■ **EXERCISE**: The answer must consist of every line in the data below that holds the word "field".

■ **EXERCISE MATERIAL**:
==*==

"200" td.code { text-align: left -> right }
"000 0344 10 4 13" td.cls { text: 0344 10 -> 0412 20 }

==*==

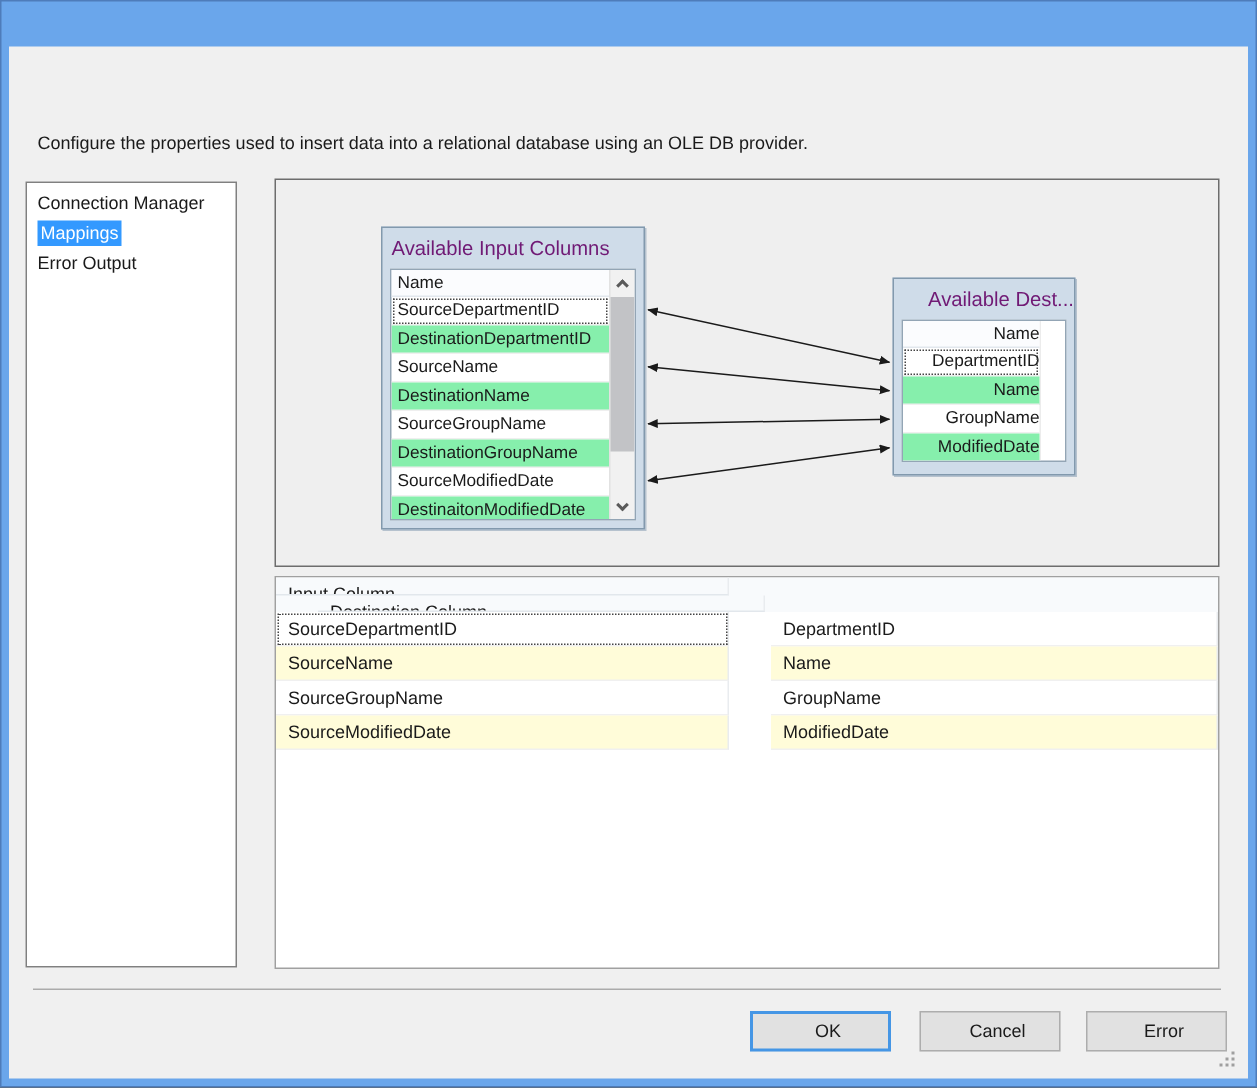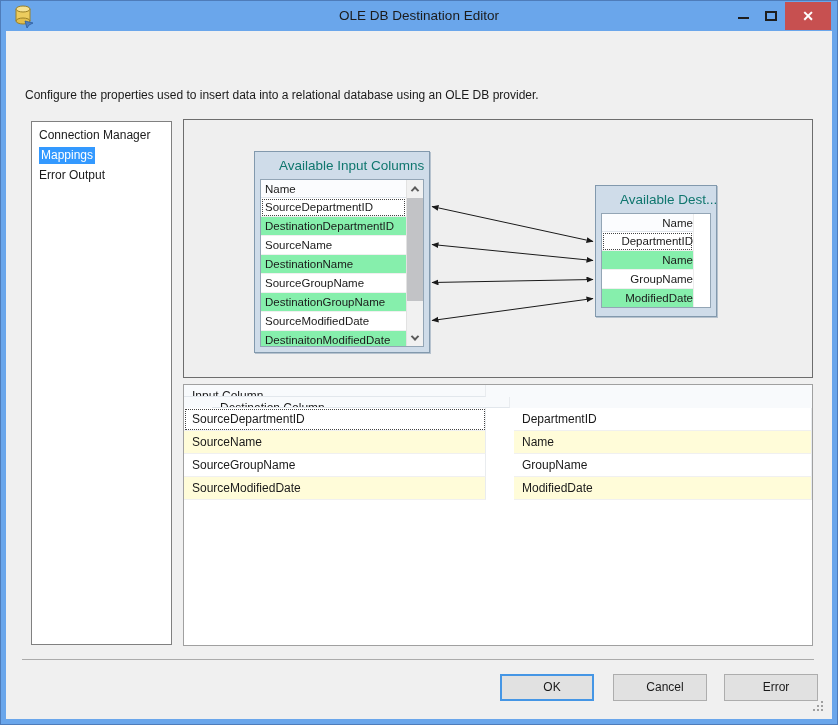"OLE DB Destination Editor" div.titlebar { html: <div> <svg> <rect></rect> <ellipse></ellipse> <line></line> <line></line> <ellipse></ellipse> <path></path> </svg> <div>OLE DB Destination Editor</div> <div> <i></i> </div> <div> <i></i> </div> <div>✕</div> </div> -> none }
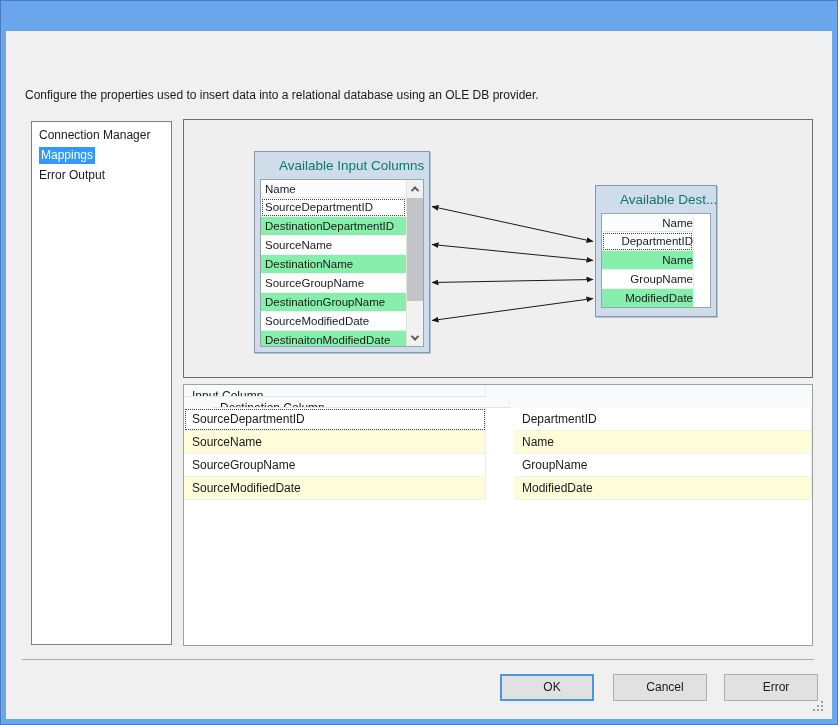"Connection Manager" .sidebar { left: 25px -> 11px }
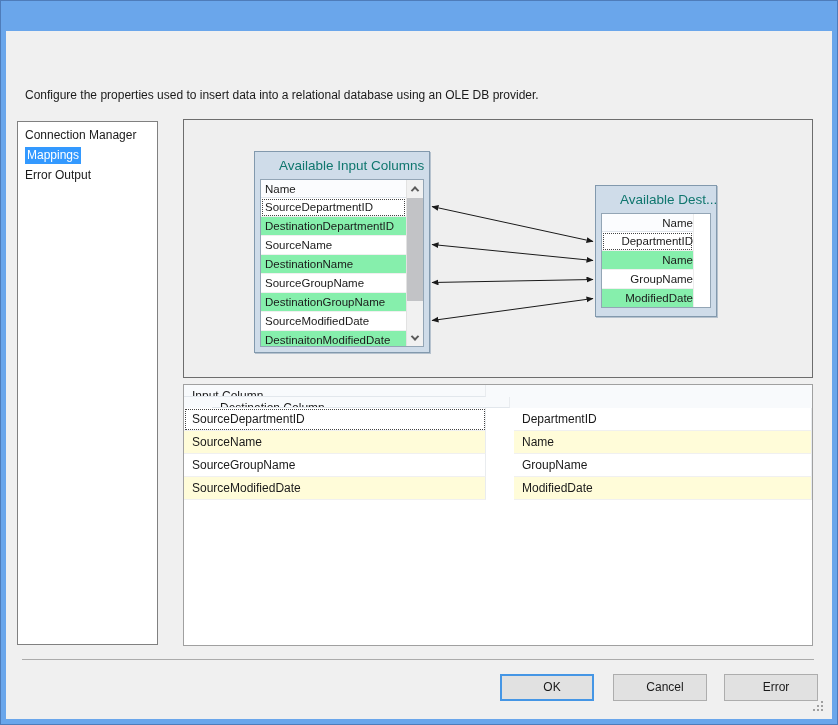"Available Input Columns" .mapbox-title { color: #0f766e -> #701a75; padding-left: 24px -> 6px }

==*==

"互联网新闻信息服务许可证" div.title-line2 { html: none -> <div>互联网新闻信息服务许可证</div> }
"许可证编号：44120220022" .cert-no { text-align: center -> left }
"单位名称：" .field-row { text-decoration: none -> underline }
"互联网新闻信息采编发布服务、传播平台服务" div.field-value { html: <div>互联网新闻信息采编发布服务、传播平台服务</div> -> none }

==*==

■ **WRITTEN ANSWER**:
"单位名称：" .field-row { text-decoration: none -> underline }
"互联网新闻信息采编发布服务、传播平台服务" div.field-value { html: <div>互联网新闻信息采编发布服务、传播平台服务</div> -> none }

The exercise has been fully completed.